[Web interface edit records]
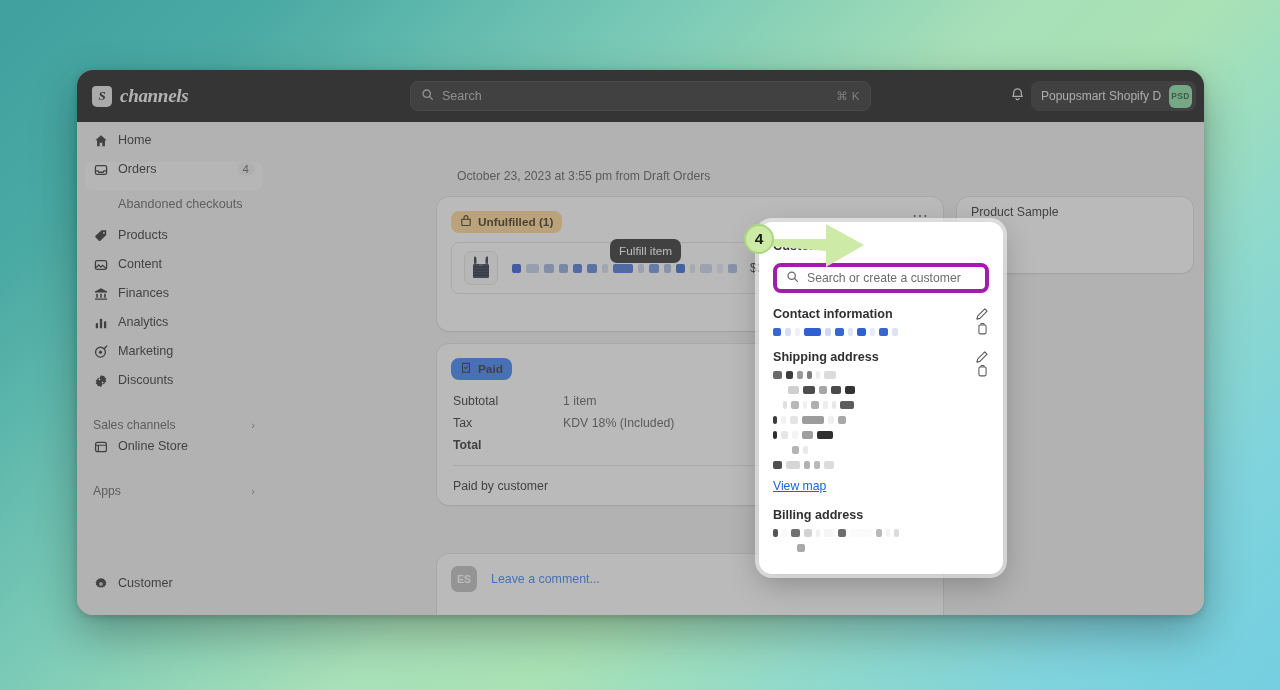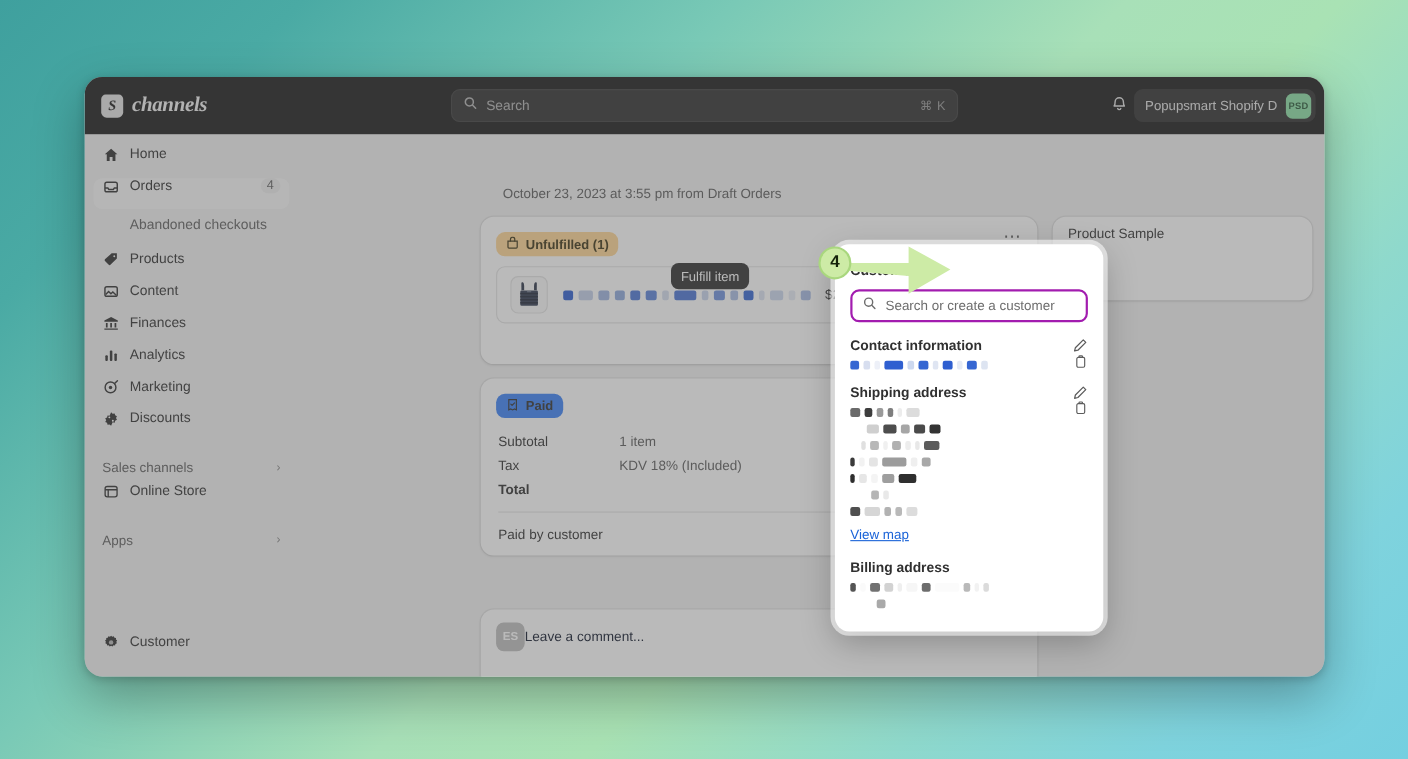--- a/index.html
+++ b/index.html
@@ -278,7 +278,7 @@
   #custsearch {
     margin-top: 10px;
     height: 30px;
-    border: 2px solid #a21caf; border-radius: 8px;
+    border: 4px solid #a21caf; border-radius: 8px;
     display: flex; align-items: center; gap: 8px;
     padding: 0 9px;
     cursor: text;

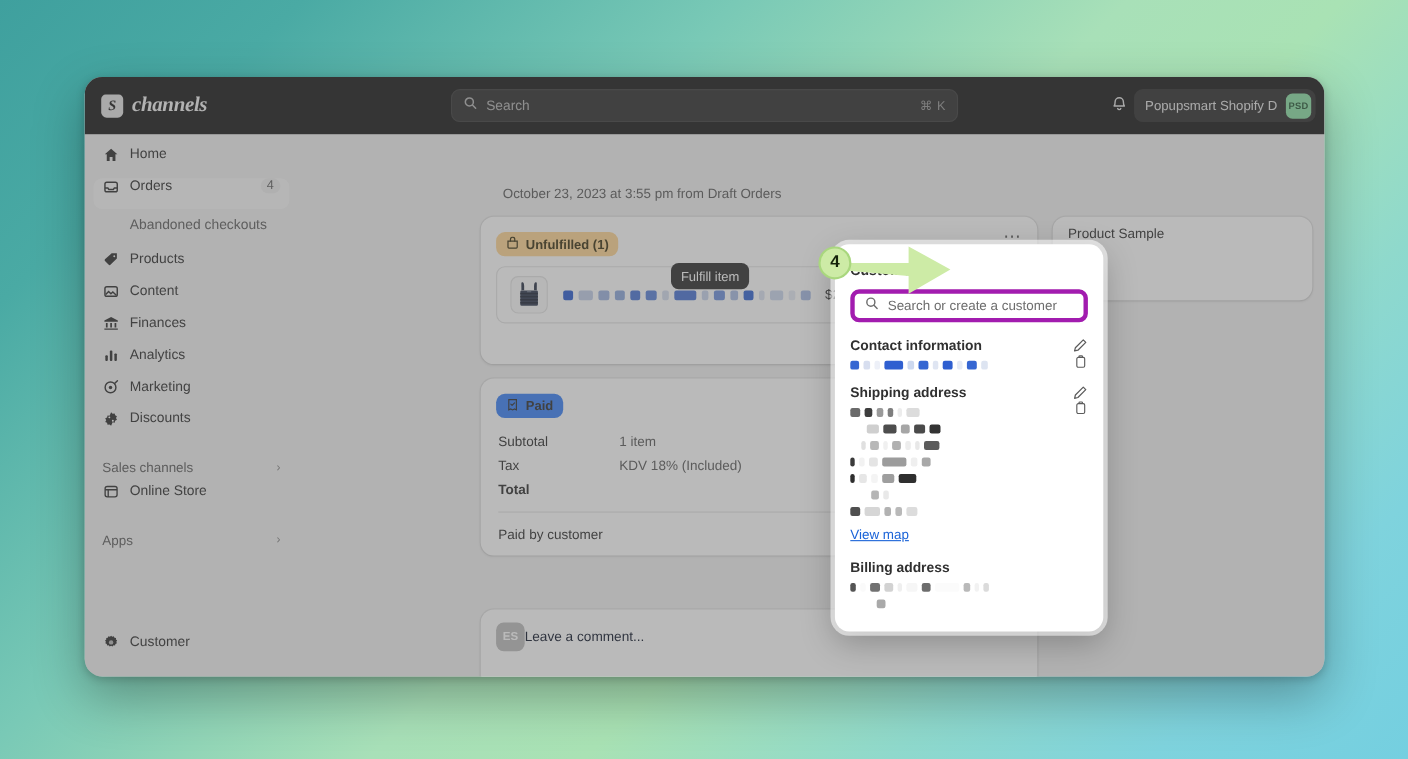--- a/index.html
+++ b/index.html
@@ -234,7 +234,7 @@
     font-size: 10.5px; font-weight: 600;
     display: flex; align-items: center; justify-content: center;
   }
-  #commentph { color: #0f172a; font-size: 12.4px; }
+  #commentph { margin-left: 14px; color: #3b82f6; font-size: 12.4px; }
   #commenttools {
     position: absolute; left: 0; bottom: 0;
     width: 506px; height: 34px;

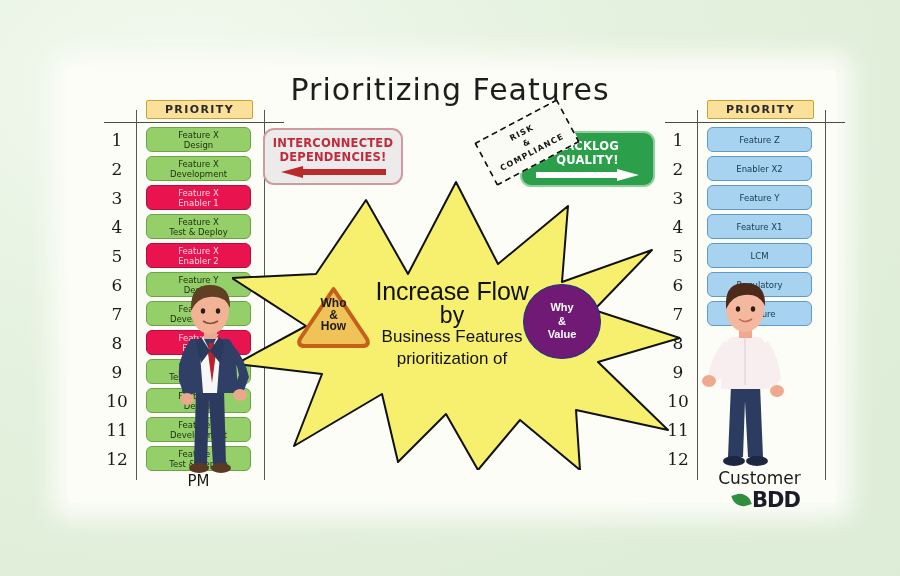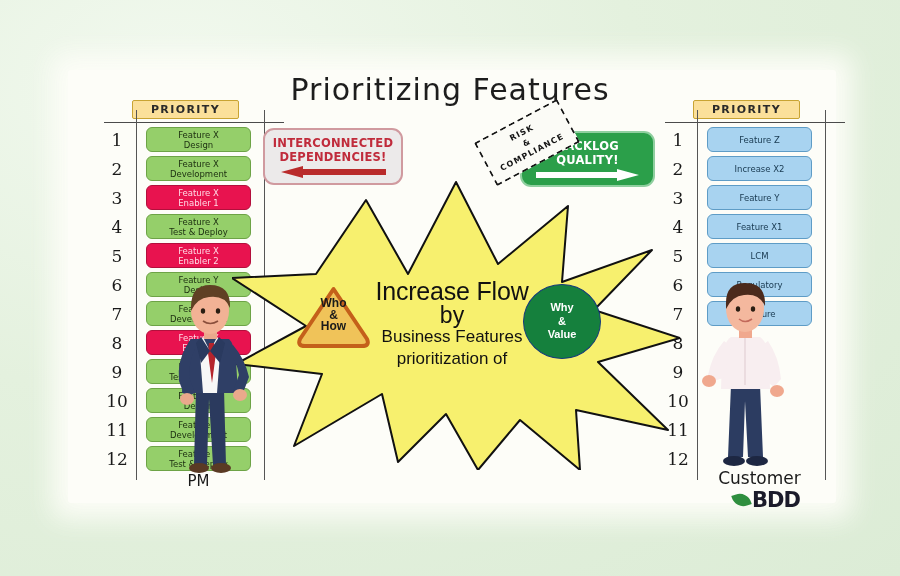--- a/index.html
+++ b/index.html
@@ -34,7 +34,7 @@
   .col.right{left:665px;}
 
   .prio-badge{
-    position:absolute;top:0;left:28px;
+    position:absolute;top:0;left:42px;
     width:105px;height:17px;line-height:17px;text-align:center;
     background:#fbe09a;border:1px solid #c9a433;
     font-family:"DejaVu Sans", sans-serif;

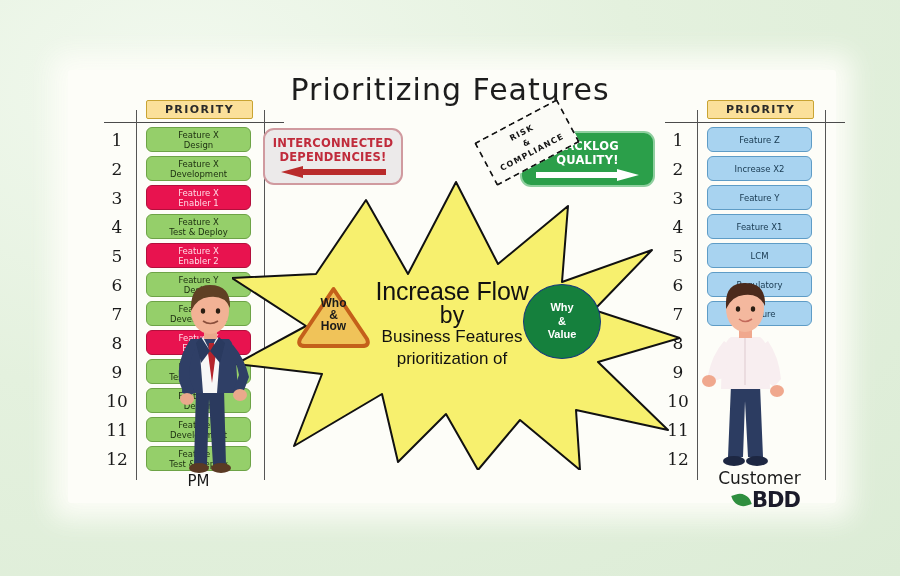--- a/index.html
+++ b/index.html
@@ -275,7 +275,7 @@
         <div class="row">
           <div class="rnum">2</div>
           <div class="card blue">
-            <span class="l1">Increase X2</span>
+            <span class="l1">Enabler X2</span>
           </div>
         </div>
         <div class="row">

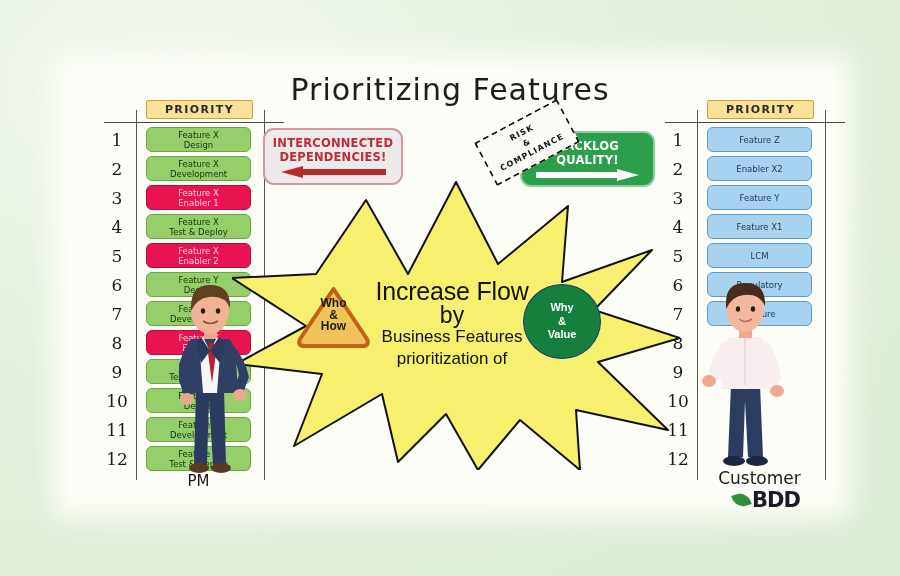--- a/index.html
+++ b/index.html
@@ -130,7 +130,7 @@
   }
   .why-circle{
     position:absolute;left:523px;top:284px;width:76px;height:73px;
-    border-radius:50%;background:#15803d;border:1px solid #173a7c;
+    border-radius:50%;background:#701a75;border:1px solid #173a7c;
     display:flex;align-items:center;justify-content:center;
   }
   .why-label{

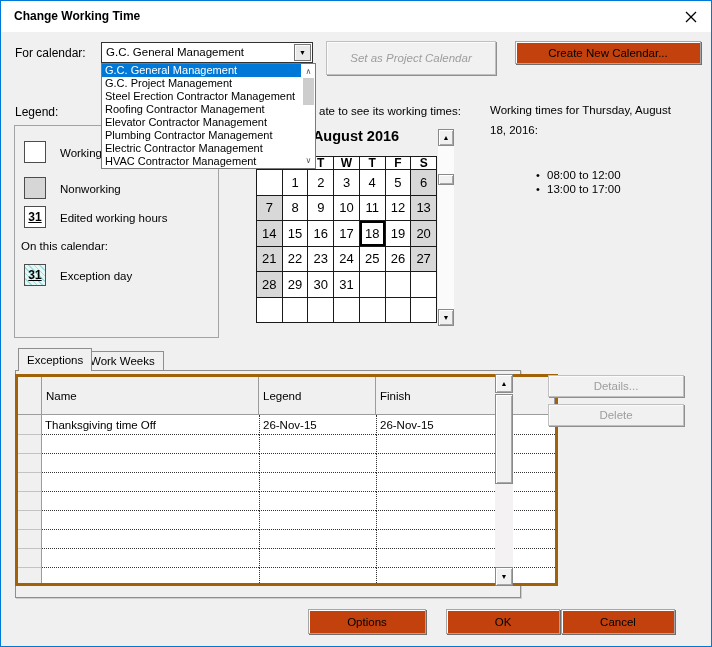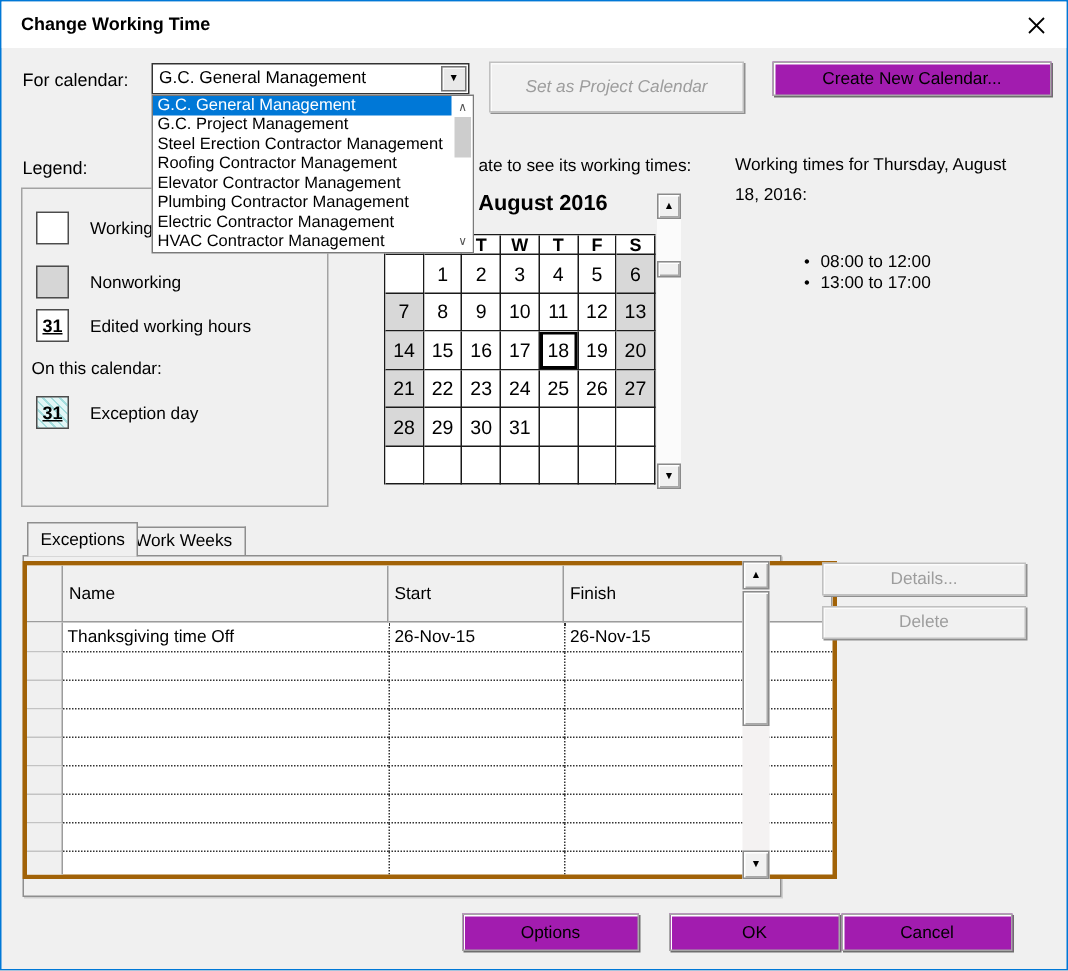--- a/index.html
+++ b/index.html
@@ -26,7 +26,7 @@
     font-size:7px; color:#000; }
 
   .btn { position:absolute; display:flex; align-items:center; justify-content:center;
-    background:#a21caf; border:1px solid #a6a6a6; font-size:11.5px; color:#000;
+    background:#c2410c; border:1px solid #a6a6a6; font-size:11.5px; color:#000;
     box-shadow: 1px 1px 0 #6e6e6e, inset 1px 1px 0 #ffffff; }
   .btn.disabled { color:#9d9d9d; background:#f1f1f1; border-color:#c0c0c0;
     box-shadow: 1px 1px 0 #8f8f8f, inset 1px 1px 0 #fbfbfb; }

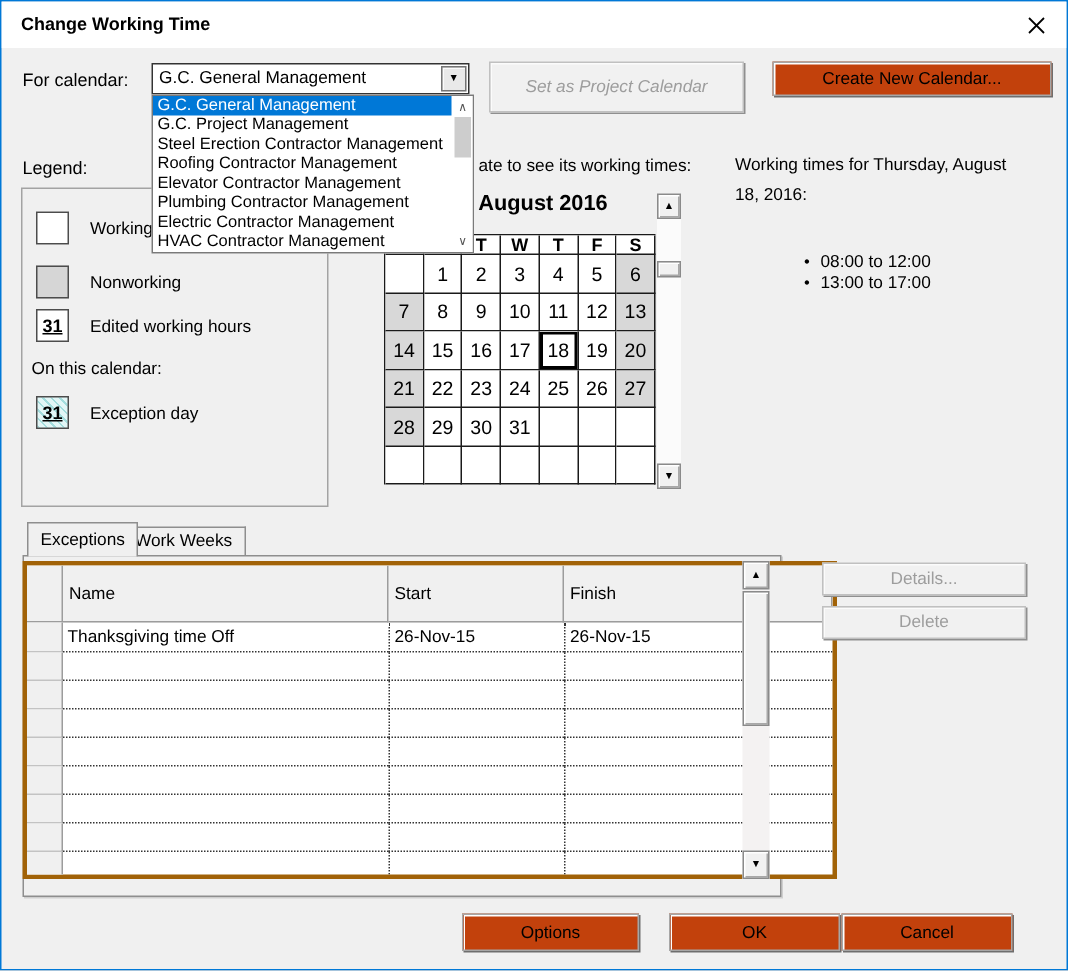--- a/index.html
+++ b/index.html
@@ -55,7 +55,7 @@
   .leg-lbl { position:absolute; left:45px; font-size:11.5px; white-space:nowrap; }
 
   
-  .cal-title { position:absolute; left:263px; top:127px; width:196px; text-align:center;
+  .cal-title { position:absolute; left:257px; top:127px; width:196px; text-align:center;
     font-weight:bold; font-size:14.5px; }
   .cal-grid { position:absolute; left:255px; top:155px; width:181px;
     display:grid; grid-template-columns:repeat(7,1fr); grid-template-rows:13px repeat(6,25.5px);

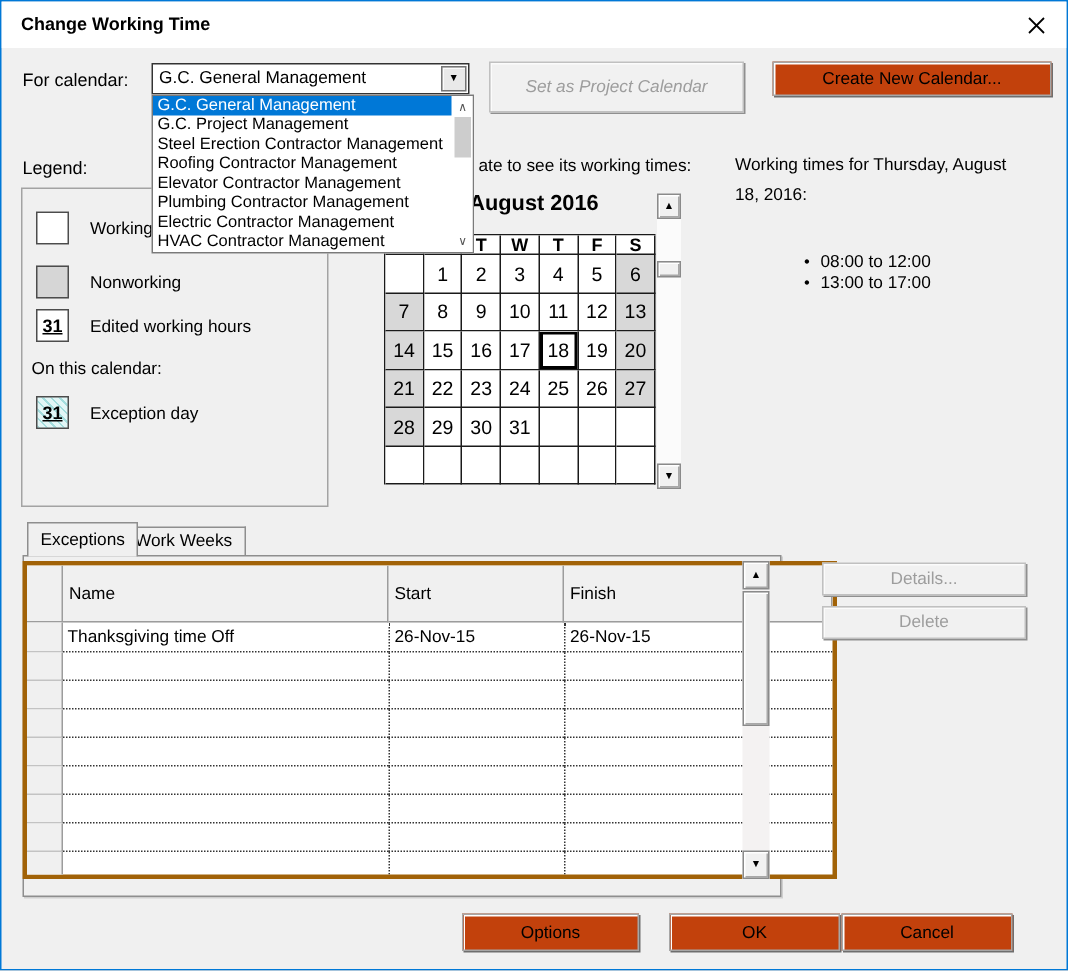--- a/index.html
+++ b/index.html
@@ -223,7 +223,7 @@
     <div class="t-row th-row">
       <div class="th-cell" style="width:24px;"></div>
       <div class="th-cell w-name">Name</div>
-      <div class="th-cell w-start">Start</div>
+      <div class="th-cell w-start">Legend</div>
       <div class="th-cell w-finish">Finish</div>
     </div>
     <div class="t-row dr filled">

Exercise prompt | Your copy should hold the lines from the one with "box-shadow: 1px 1px 0 #8f8f8f, inset" up to and including the one with "left:255px; top:155px; width:181px;", exactly as in the data above, and no pictures.

Result for this exercise |
     box-shadow: 1px 1px 0 #8f8f8f, inset 1px 1px 0 #fbfbfb; }

--- a/index.html
+++ b/index.html
@@ -55,7 +55,7 @@
   .leg-lbl { position:absolute; left:45px; font-size:11.5px; white-space:nowrap; }
 
   
-  .cal-title { position:absolute; left:263px; top:127px; width:196px; text-align:center;
+  .cal-title { position:absolute; left:257px; top:127px; width:196px; text-align:center;
     font-weight:bold; font-size:14.5px; }
   .cal-grid { position:absolute; left:255px; top:155px; width:181px;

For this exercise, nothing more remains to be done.